§ The task
Copy the entries exactly. Their pictures do not belong in the copy.

----- Data shown

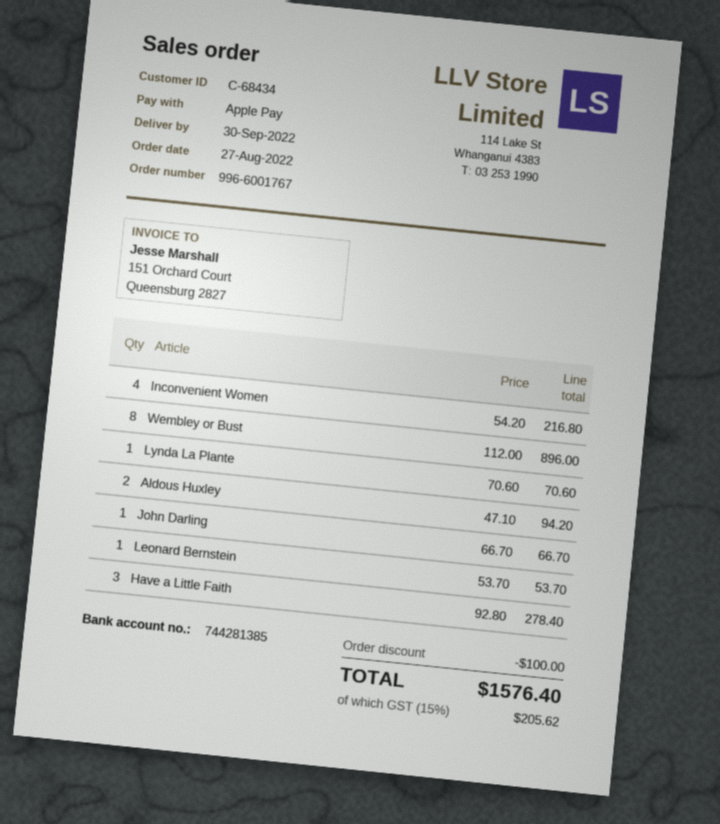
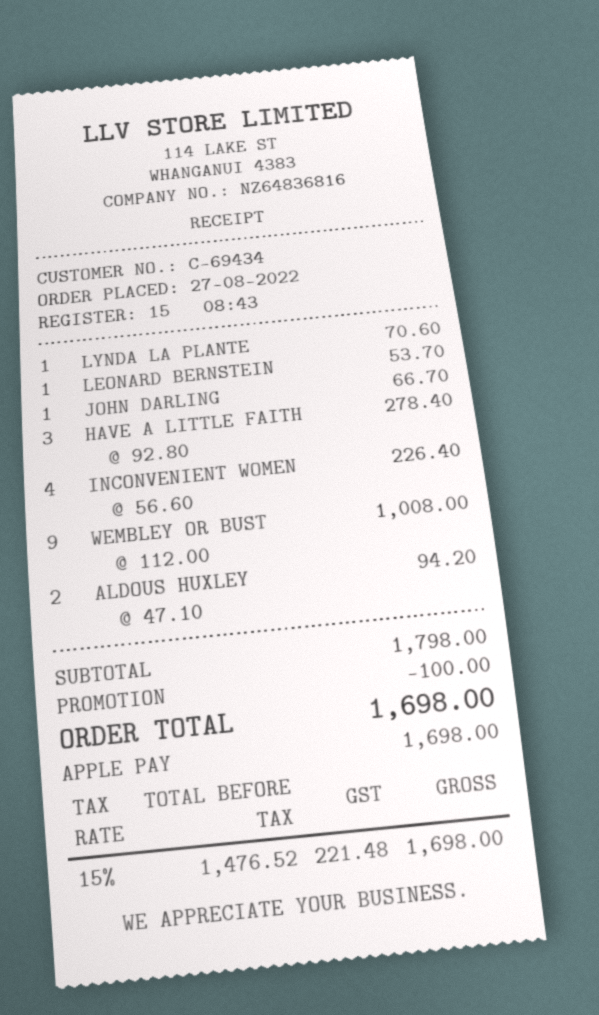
customer number: C-68434 -> C-69434
Inconvenient Women: 4 x 54.20 = 216.80 -> 4 x 56.60 = 226.40
Wembley or Bust: 8 x 112.00 = 896.00 -> 9 x 112.00 = 1008.00
tax: 15% = 205.62 -> 15% = 221.48
total: 1576.40 -> 1698.00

----------

§ Final answer
customer number: C-68434 -> C-69434
Inconvenient Women: 4 x 54.20 = 216.80 -> 4 x 56.60 = 226.40
Wembley or Bust: 8 x 112.00 = 896.00 -> 9 x 112.00 = 1008.00
tax: 15% = 205.62 -> 15% = 221.48
total: 1576.40 -> 1698.00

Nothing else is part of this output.